Start of MATERIAL FOR THE TASK

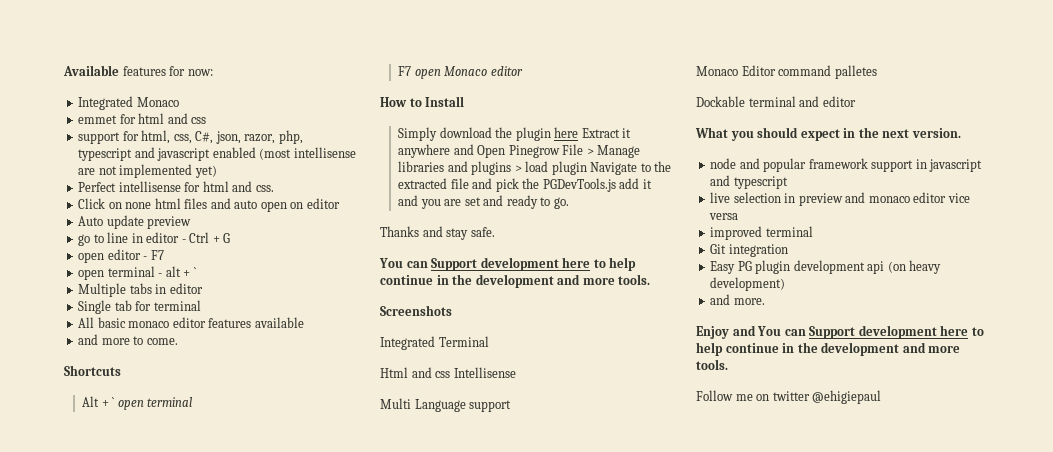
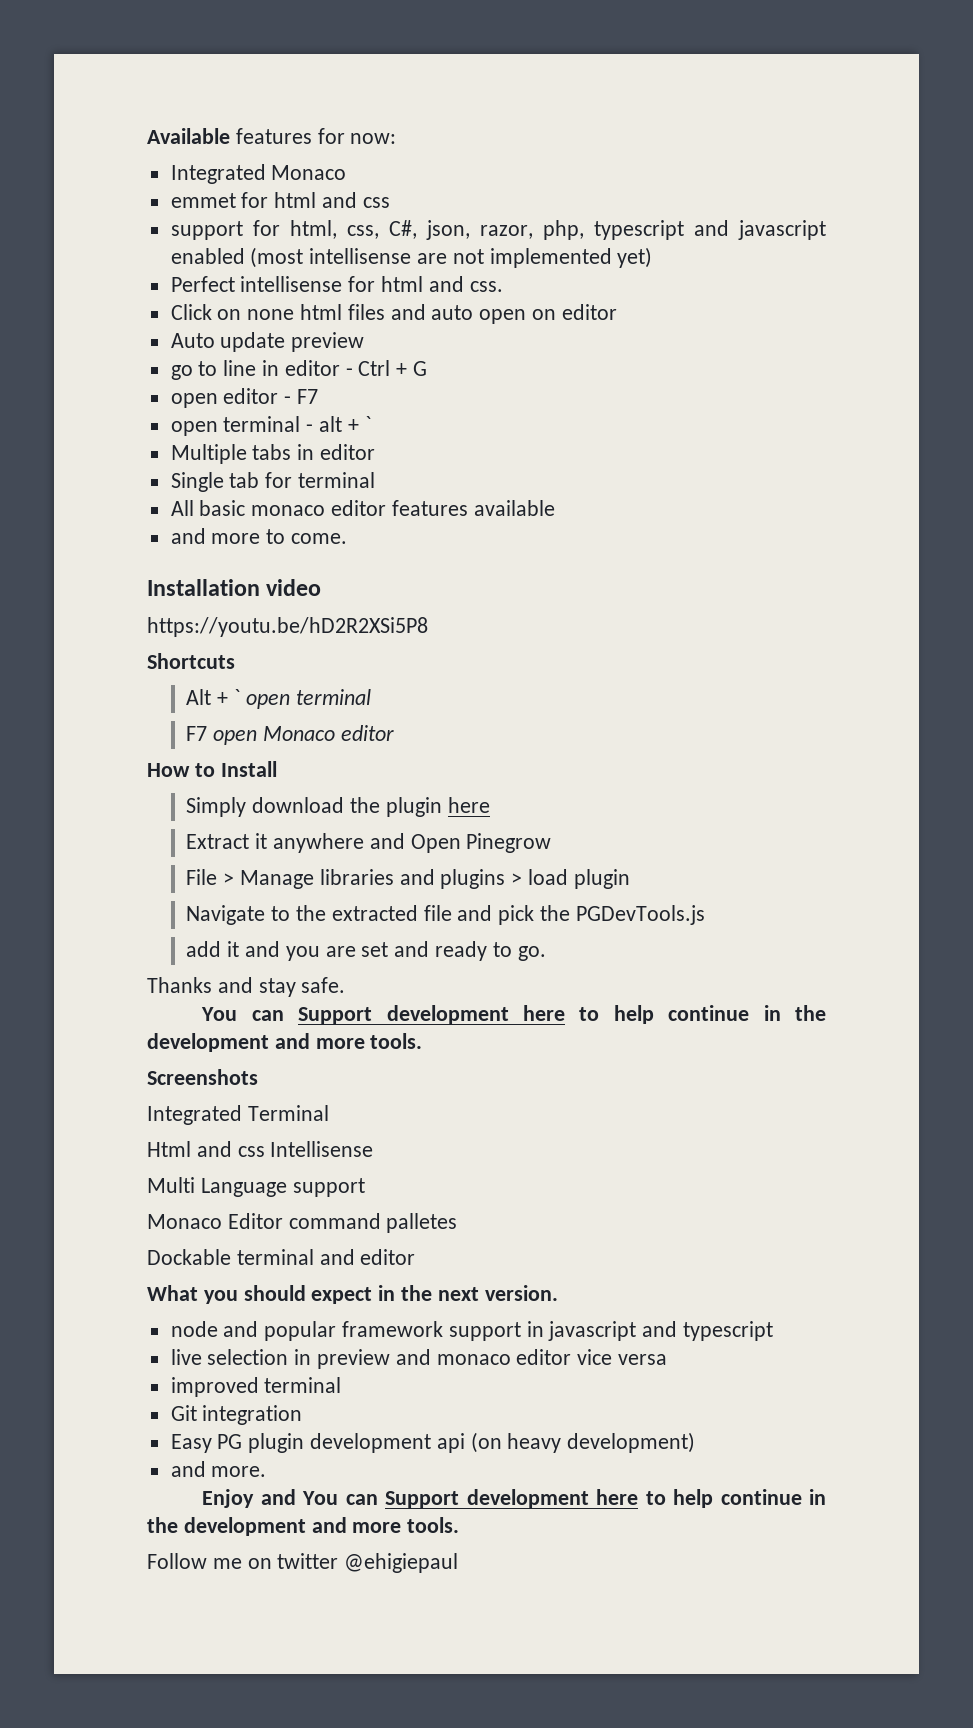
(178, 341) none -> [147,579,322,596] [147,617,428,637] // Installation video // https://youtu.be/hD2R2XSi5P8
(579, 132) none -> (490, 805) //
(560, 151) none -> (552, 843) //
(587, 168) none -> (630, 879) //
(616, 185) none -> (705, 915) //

End of MATERIAL FOR THE TASK

Look above for the line containing "(579, 132) none -> (490, 805) //", then transcribe it and all lines after it through the last, exactly and with nothing else.

§ **RESPONSE TO THE EXERCISE**:
(579, 132) none -> (490, 805) //
(560, 151) none -> (552, 843) //
(587, 168) none -> (630, 879) //
(616, 185) none -> (705, 915) //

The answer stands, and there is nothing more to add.